# What you are asked to do
Could the entries below be reproduced exactly, with the images removed?

(Before-and-after change records)
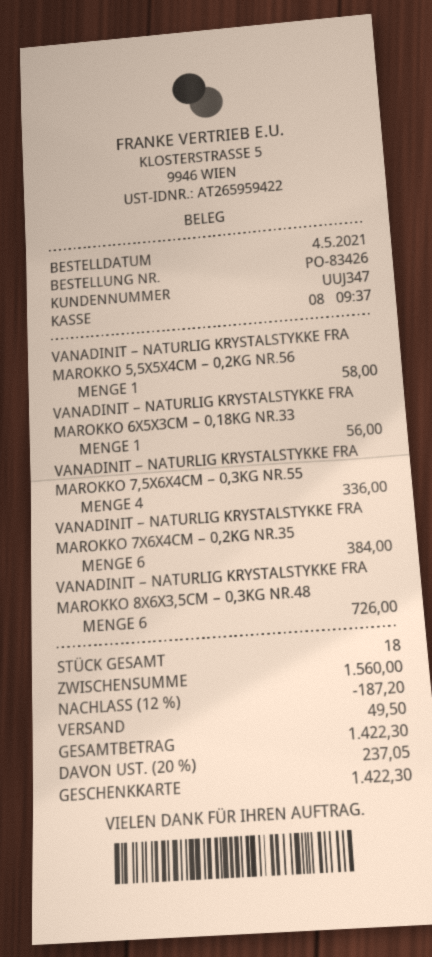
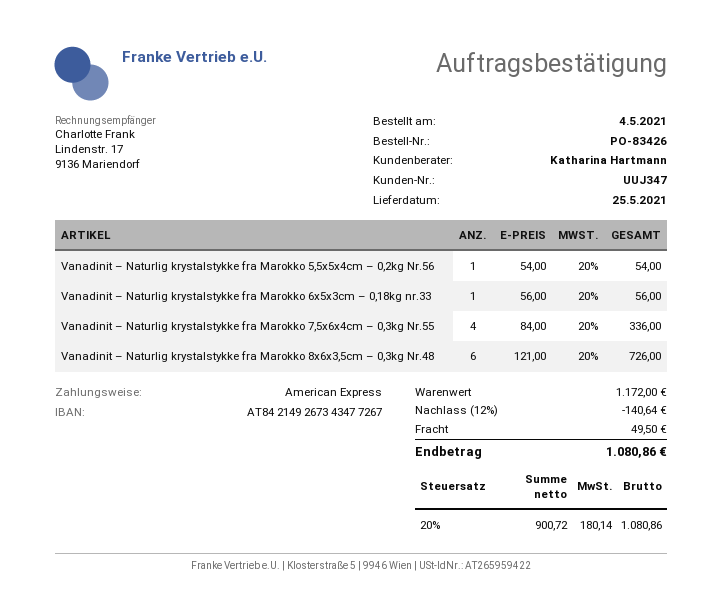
payment method: gift card -> American Express
VANADINIT – NATURLIG KRYSTALSTYKKE FRA MAROKKO 5,5X5X4CM – 0,2KG NR.56: 1 for 58.00 -> 1 for 54.00
VANADINIT – NATURLIG KRYSTALSTYKKE FRA MAROKKO 7X6X4CM – 0,2KG NR.35: 6 for 384.00 -> none
subtotal: 1560.00 -> 1172.00
discount: 12% = 187.20 -> 12% = 140.64
tax: 20% = 237.05 -> 20% = 180.14
total: 1422.30 -> 1080.86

# Result below
payment method: gift card -> American Express
VANADINIT – NATURLIG KRYSTALSTYKKE FRA MAROKKO 5,5X5X4CM – 0,2KG NR.56: 1 for 58.00 -> 1 for 54.00
VANADINIT – NATURLIG KRYSTALSTYKKE FRA MAROKKO 7X6X4CM – 0,2KG NR.35: 6 for 384.00 -> none
subtotal: 1560.00 -> 1172.00
discount: 12% = 187.20 -> 12% = 140.64
tax: 20% = 237.05 -> 20% = 180.14
total: 1422.30 -> 1080.86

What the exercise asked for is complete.